In General Elections, Voting For Unopposed Candidates Sometimes Matters
In very small municipalities and special districts, an unopposed candidate typically needs at least one vote to be elected, so your vote could make that difference if almost no one else ends up voting.
In cases where, contrary to your question, there is a write in possibility and your vote for an unopposed candidate sets the number of write in candidate votes needed to defeat the otherwise unopposed candidate.
Some states also dissolve small political entities as a matter of law, or commence a process to determine if they should continue to exist, if not enough votes have been cast in multiple recent elections for its offices.
Finally, it isn't uncommon in a general election, for the number of votes cast for an unopposed candidate to factor into a formula for the number of signatures required on recall petition, or for a citizen's initiative proposal.
For example, in Colorado, "The signature threshold to place a recall question on the ballot for a state or county elected official is 25% of the total votes cast at the last preceding general election for that office."
Similarly, the state secretary of state position is not infrequently uncontested, but:
In Colorado, the number of signatures required for a successful
petition is equal to 5 percent of the total number of votes cast for
the office of Colorado secretary of state in the preceding general
election. The secretary of state is elected every four years.
Elections were held for Colorado secretary of state in 2018. The same
total number of signatures is required for constitutional amendments,
statutes, and referendums.
Sometimes local governments also have initiative thresholds that depend upon the number of votes cast for an office that may be unopposed.
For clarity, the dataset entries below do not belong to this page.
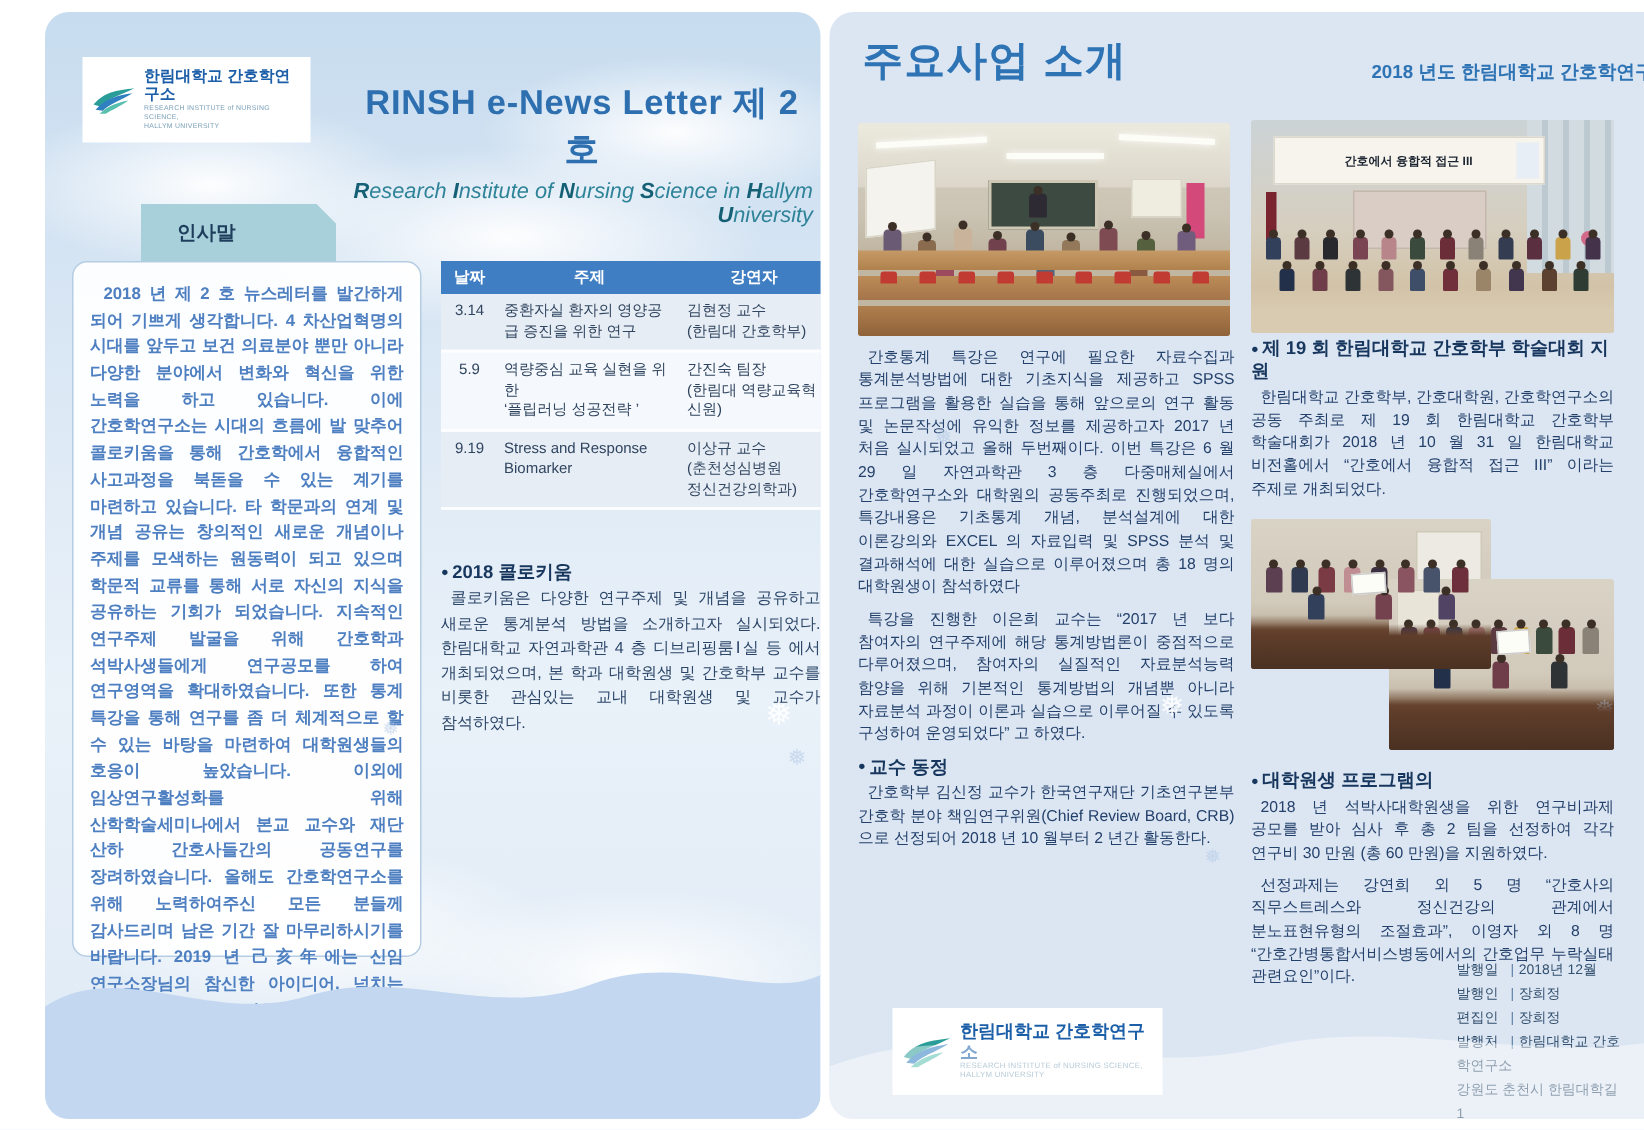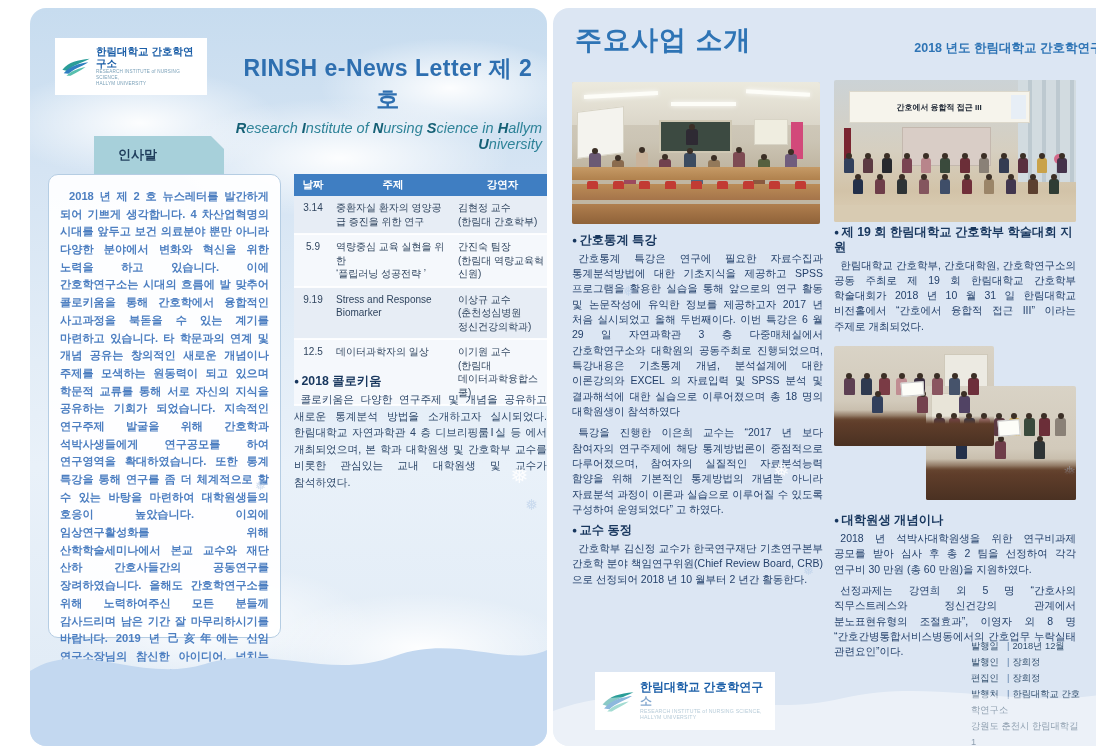"간호통계 특강" div.sec-head { html: <div>간호통계 특강</div> -> none }
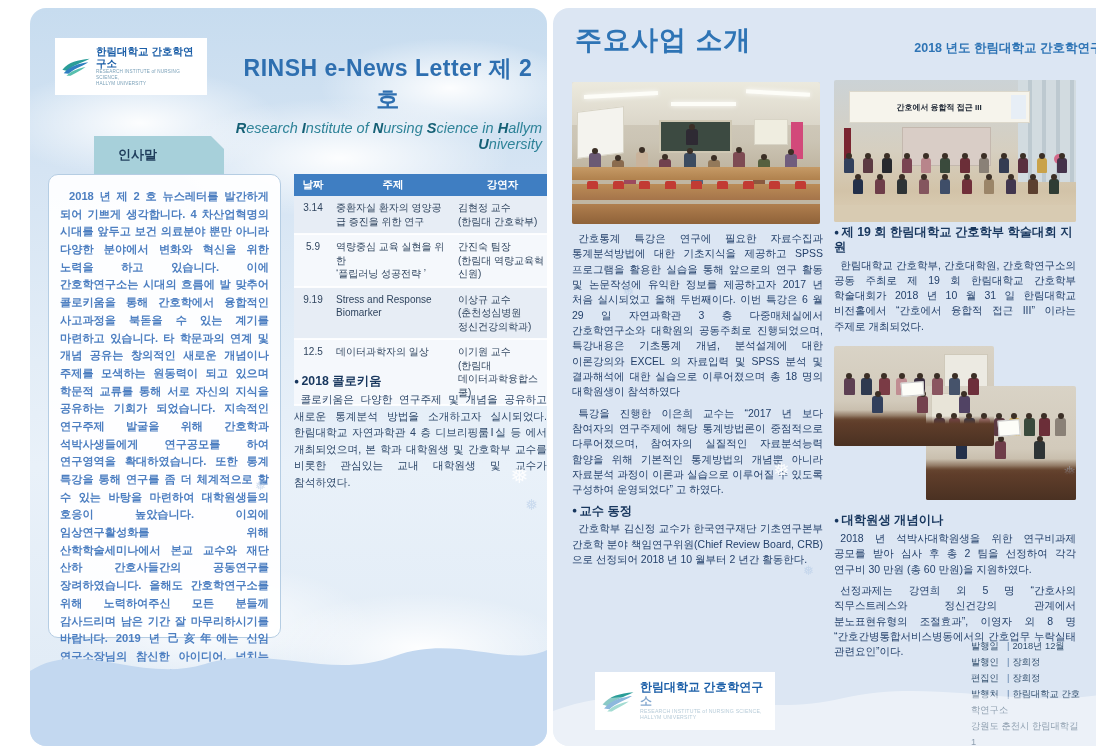"12.5" tr { html: <tr> <td>12.5</td> <td>데이터과학자의 일상</td> <td>이기원 교수 (한림대 데이터과학융합스쿨)</td> </tr> -> none }
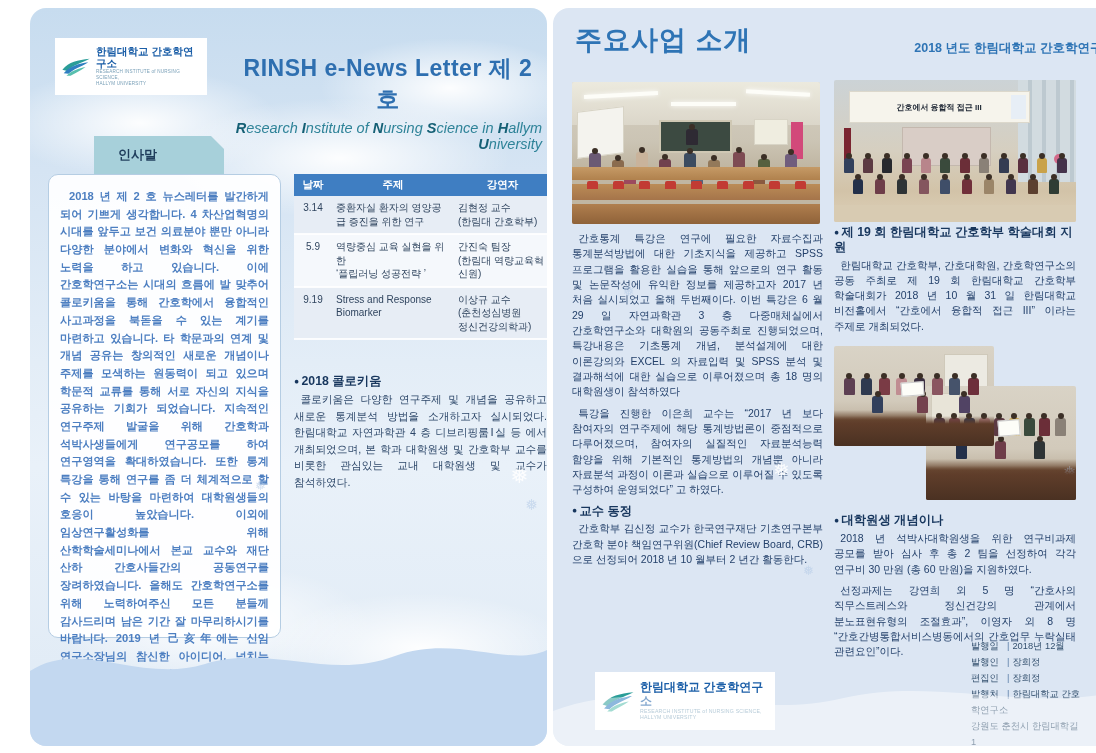"대학원생 개념이나" div.sec-head { text: 개념이나 -> 프로그램의 }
In Primary Elections, Casting A Ballot Matters More Than Casting A Vote For A Particular Unopposed Candidate
In a primary election, in a jurisdiction that isn't entirely moribund, none of these factors are likely to matter.
Casting a ballot at all, causes a public record that you voted to be produced which often prevents your voter registration from being classified as inactive, and also signals to candidate and political party campaigns in future races that you are an active voter in a particular location who is sufficiently politically engaged to vote, even in a primary which may be uncontested, making you a target for volunteer and campaign contribution calls, but also a lower priority for get out the vote messages.
what is the reason for listing that seat at all since it is unopposed? Is it just a courtesy to the candidate? Is there a legal requirement? Just logistics of the balloting process?
The unopposed candidate is on the ballot at all, mostly for informational purposes as a well paced campaign ad for that candidate in anticipation of the general election. This is mandated by state election law.
Some jurisdictions cancel primary elections entirely if there are no opposed candidates for any office. Fewer jurisdictions still only list contested races, but this is the exception, and not the rule.
But, to finally answer the actual question asked, the considerations that go into not voting for a particular unopposed candidate on a ballot that is going to be cast otherwise are mostly symbolic:
Voting for a candidate shows some sign, however trivial, of support for the unopposed candidate and will be viewed by the candidate as part of their base of support in the general election for planning purposes.
In contrast, an unopposed primary candidate who receives far less support than other candidates on the ballot will typically be viewed as unpopular with the base and a weak candidate, with the implicit signal that by not casting a vote for the unopposed candidate that you are so unimpressed with the candidate (or so ignorant of the candidate) that you aren't willing to do so. It isn't a loud or strong signal, but collectively, it can send a message too.